*WHAT NEEDS TO BE DONE*: With the pictures set aside, write out all of the data exactly as it stands.
━━━━
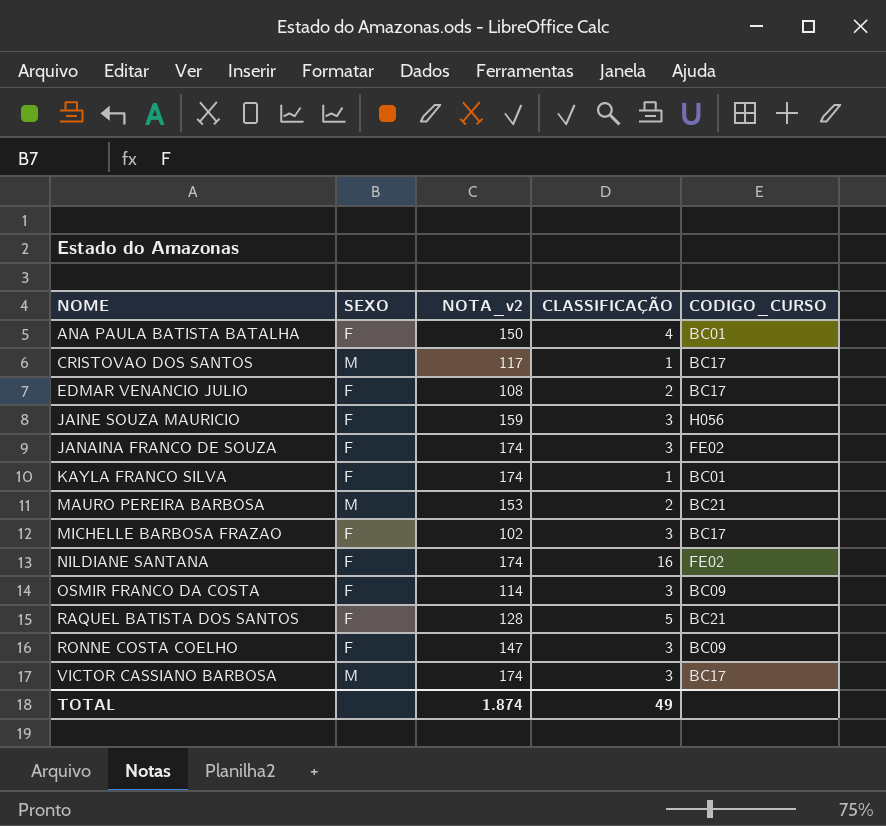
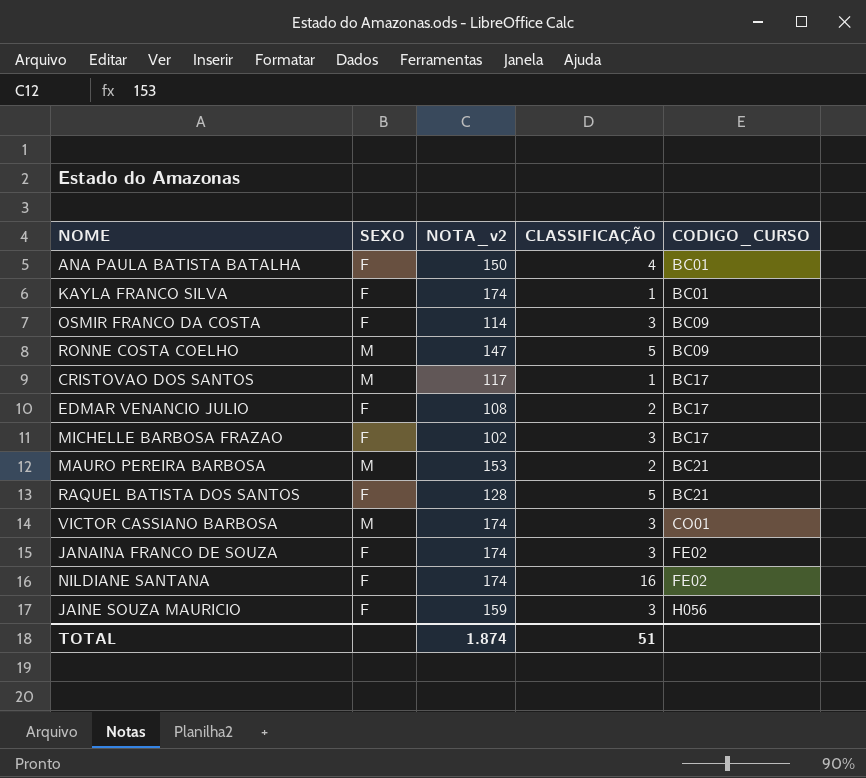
row order: NOME ascending -> CODIGO_CURSO ascending
RONNE COSTA COELHO | SEXO: F -> M
RONNE COSTA COELHO | CLASSIFICAÇÃO: 3 -> 5
VICTOR CASSIANO BARBOSA | CODIGO_CURSO: BC17 -> CO01
TOTAL | CLASSIFICAÇÃO: 49 -> 51

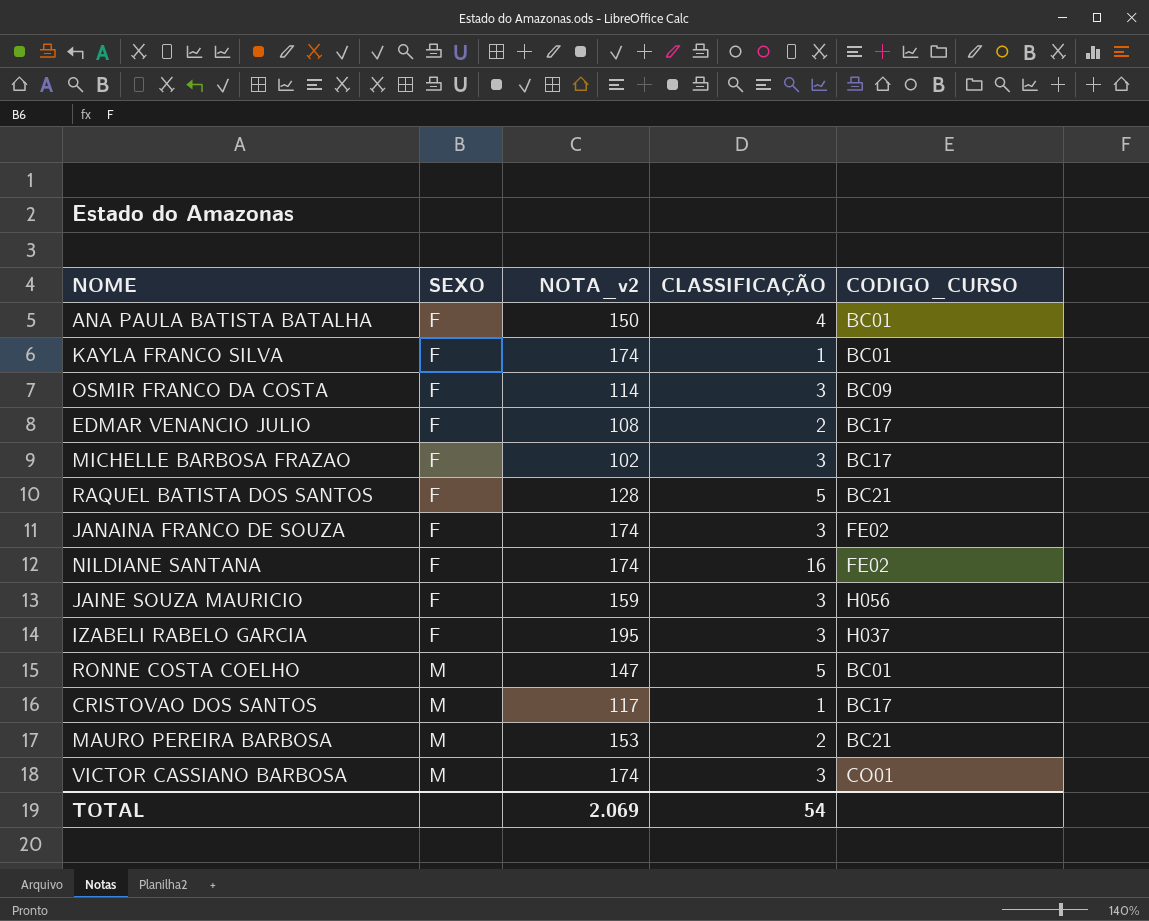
row order: CODIGO_CURSO ascending -> SEXO ascending
row IZABELI RABELO GARCIA: none -> F | 195 | 3 | H037
RONNE COSTA COELHO | CODIGO_CURSO: BC09 -> BC01
TOTAL | NOTA_v2: 1.874 -> 2.069
TOTAL | CLASSIFICAÇÃO: 51 -> 54

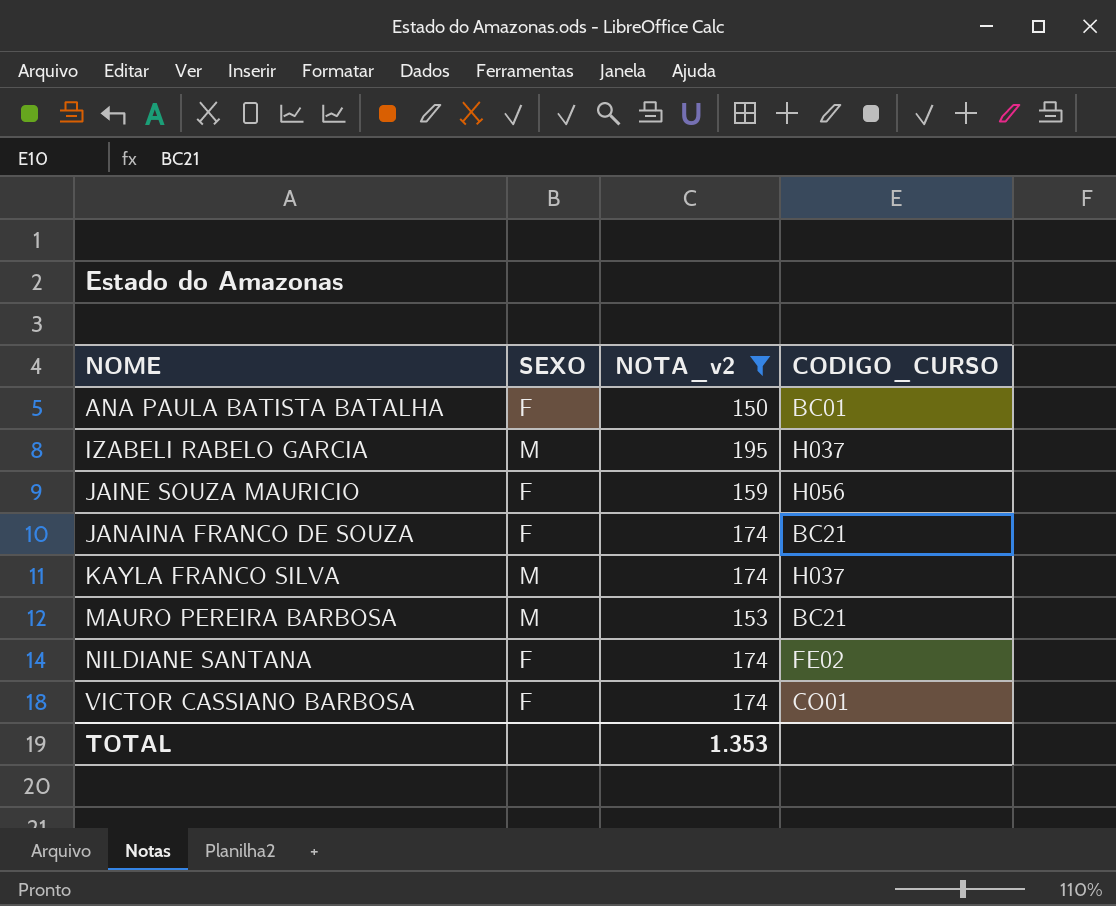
filter: none -> NOTA_v2 >= 150
row order: SEXO ascending -> NOME ascending
column CLASSIFICAÇÃO | position: 4 -> none
IZABELI RABELO GARCIA | SEXO: F -> M
JANAINA FRANCO DE SOUZA | CODIGO_CURSO: FE02 -> BC21
KAYLA FRANCO SILVA | SEXO: F -> M
KAYLA FRANCO SILVA | CODIGO_CURSO: BC01 -> H037
VICTOR CASSIANO BARBOSA | SEXO: M -> F
TOTAL | NOTA_v2: 2.069 -> 1.353

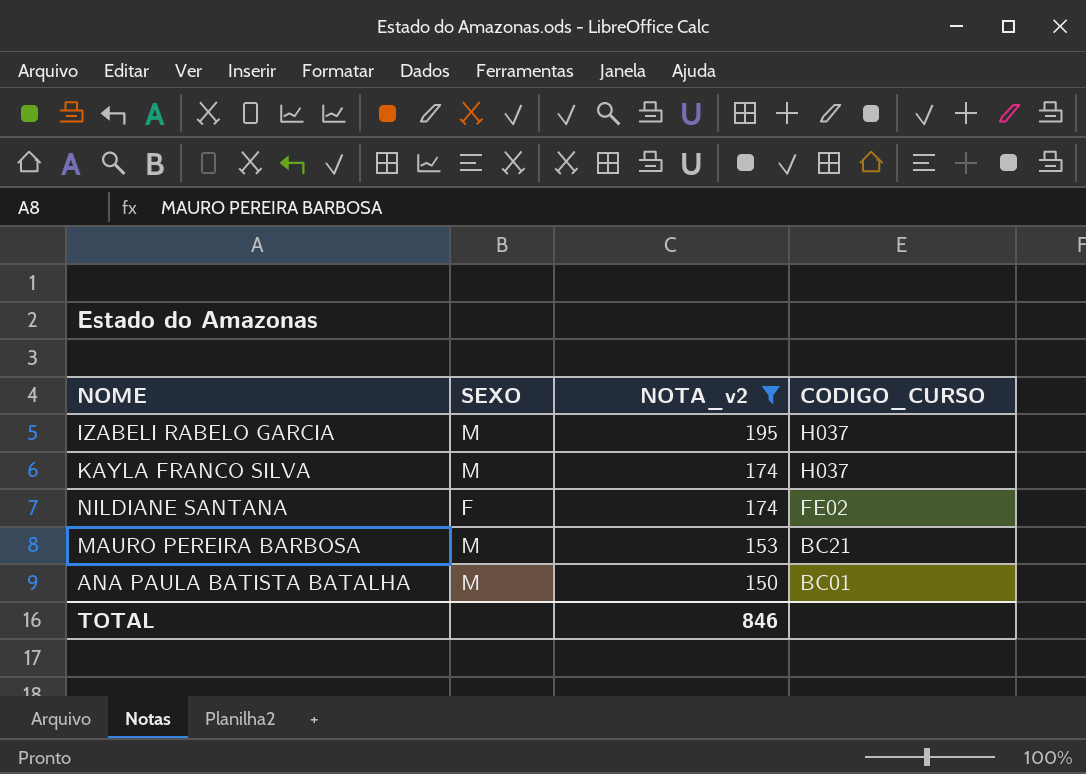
row order: NOME ascending -> NOTA_v2 descending
row JAINE SOUZA MAURICIO: F | 159 | H056 -> none
row JANAINA FRANCO DE SOUZA: F | 174 | BC21 -> none
row VICTOR CASSIANO BARBOSA: F | 174 | CO01 -> none
ANA PAULA BATISTA BATALHA | SEXO: F -> M
TOTAL | NOTA_v2: 1.353 -> 846

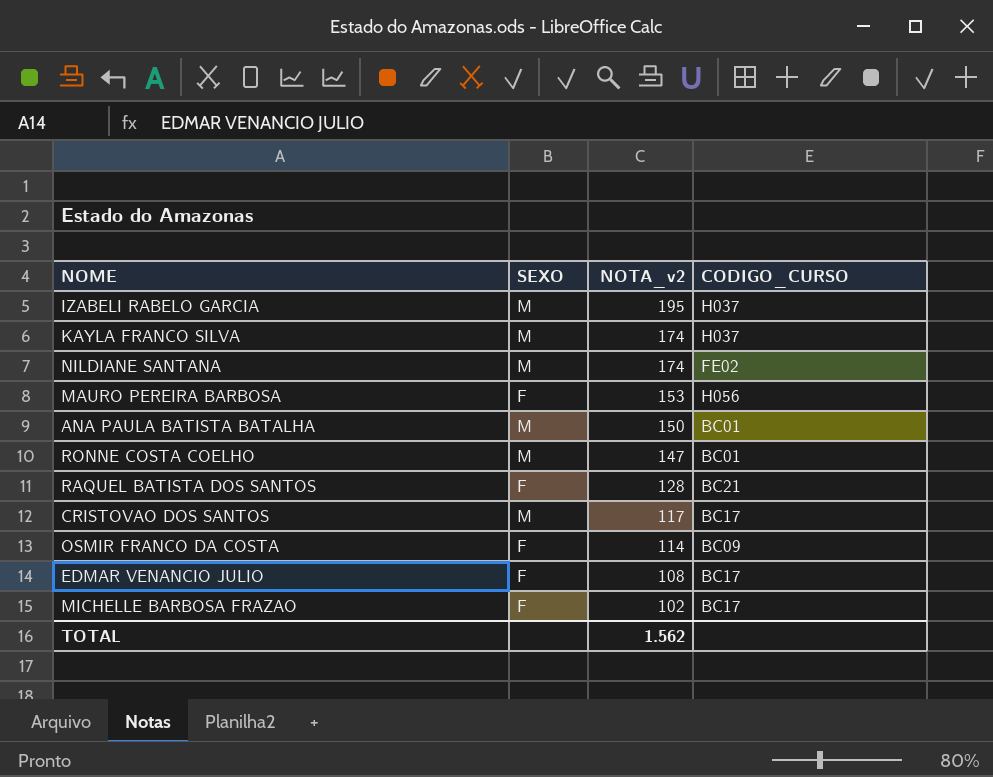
filter: NOTA_v2 >= 150 -> none
NILDIANE SANTANA | SEXO: F -> M
MAURO PEREIRA BARBOSA | SEXO: M -> F
MAURO PEREIRA BARBOSA | CODIGO_CURSO: BC21 -> H056
TOTAL | NOTA_v2: 846 -> 1.562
━━━━
*SOLUTION FOR THIS TASK*:
row order: NOME ascending -> CODIGO_CURSO ascending
RONNE COSTA COELHO | SEXO: F -> M
RONNE COSTA COELHO | CLASSIFICAÇÃO: 3 -> 5
VICTOR CASSIANO BARBOSA | CODIGO_CURSO: BC17 -> CO01
TOTAL | CLASSIFICAÇÃO: 49 -> 51

row order: CODIGO_CURSO ascending -> SEXO ascending
row IZABELI RABELO GARCIA: none -> F | 195 | 3 | H037
RONNE COSTA COELHO | CODIGO_CURSO: BC09 -> BC01
TOTAL | NOTA_v2: 1.874 -> 2.069
TOTAL | CLASSIFICAÇÃO: 51 -> 54

filter: none -> NOTA_v2 >= 150
row order: SEXO ascending -> NOME ascending
column CLASSIFICAÇÃO | position: 4 -> none
IZABELI RABELO GARCIA | SEXO: F -> M
JANAINA FRANCO DE SOUZA | CODIGO_CURSO: FE02 -> BC21
KAYLA FRANCO SILVA | SEXO: F -> M
KAYLA FRANCO SILVA | CODIGO_CURSO: BC01 -> H037
VICTOR CASSIANO BARBOSA | SEXO: M -> F
TOTAL | NOTA_v2: 2.069 -> 1.353

row order: NOME ascending -> NOTA_v2 descending
row JAINE SOUZA MAURICIO: F | 159 | H056 -> none
row JANAINA FRANCO DE SOUZA: F | 174 | BC21 -> none
row VICTOR CASSIANO BARBOSA: F | 174 | CO01 -> none
ANA PAULA BATISTA BATALHA | SEXO: F -> M
TOTAL | NOTA_v2: 1.353 -> 846

filter: NOTA_v2 >= 150 -> none
NILDIANE SANTANA | SEXO: F -> M
MAURO PEREIRA BARBOSA | SEXO: M -> F
MAURO PEREIRA BARBOSA | CODIGO_CURSO: BC21 -> H056
TOTAL | NOTA_v2: 846 -> 1.562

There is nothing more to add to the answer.